- [SOURCE DATA]
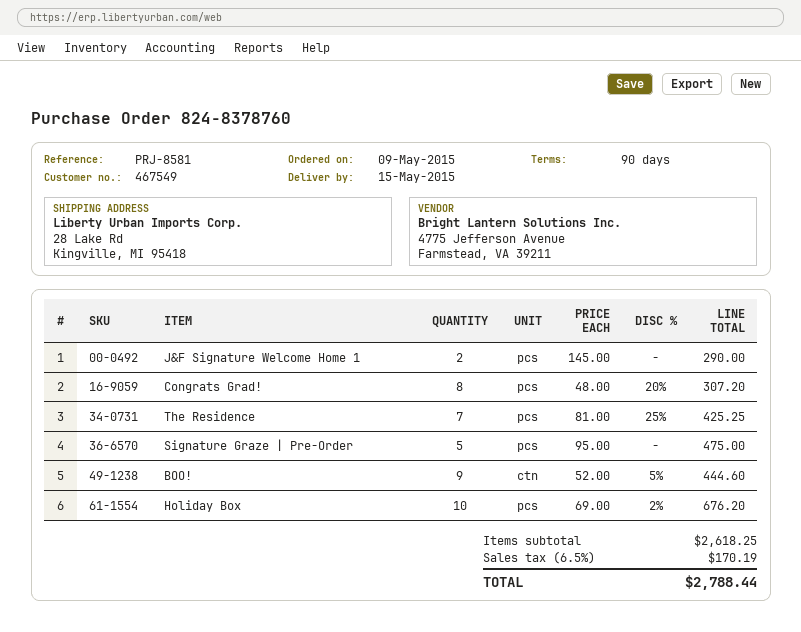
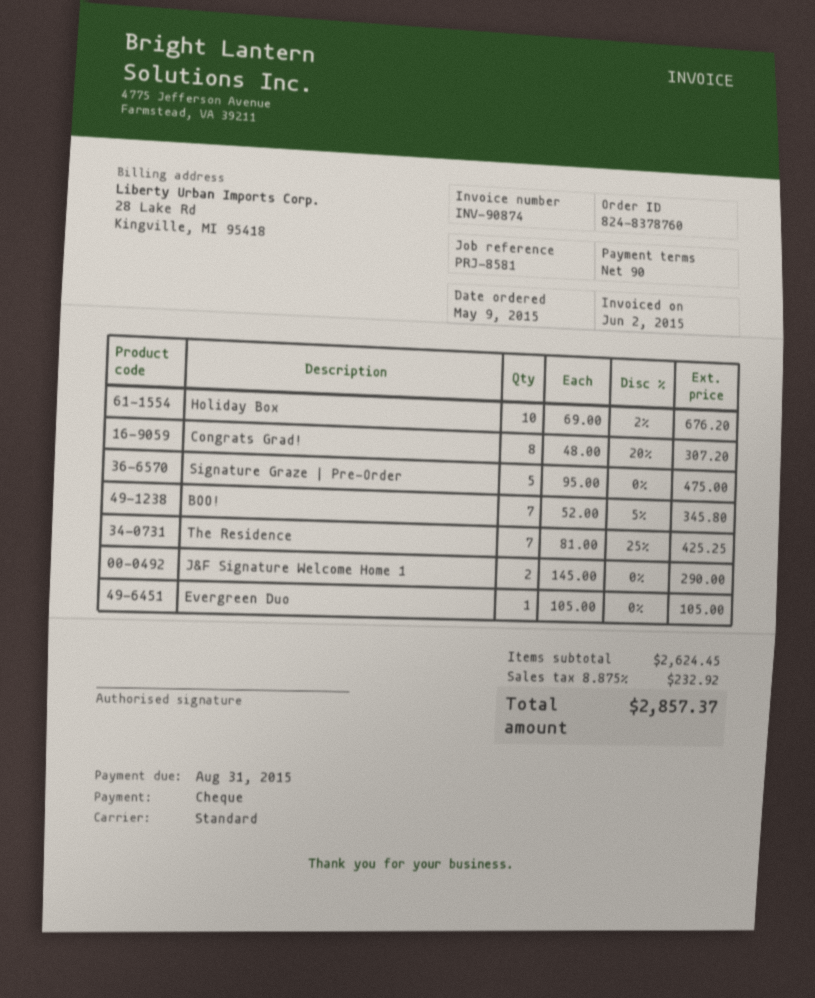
BOO!: 9 x 52.00 - 5% = 444.60 -> 7 x 52.00 - 5% = 345.80
Evergreen Duo: none -> 1 x 105.00 = 105.00
subtotal: 2618.25 -> 2624.45
tax: 6.5% = 170.19 -> 8.875% = 232.92
total: 2788.44 -> 2857.37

- [PROBLEM TO SOLVE] Each entry above must come back exactly as written. Drop the images.

- [THE COMPLETED TASK]
BOO!: 9 x 52.00 - 5% = 444.60 -> 7 x 52.00 - 5% = 345.80
Evergreen Duo: none -> 1 x 105.00 = 105.00
subtotal: 2618.25 -> 2624.45
tax: 6.5% = 170.19 -> 8.875% = 232.92
total: 2788.44 -> 2857.37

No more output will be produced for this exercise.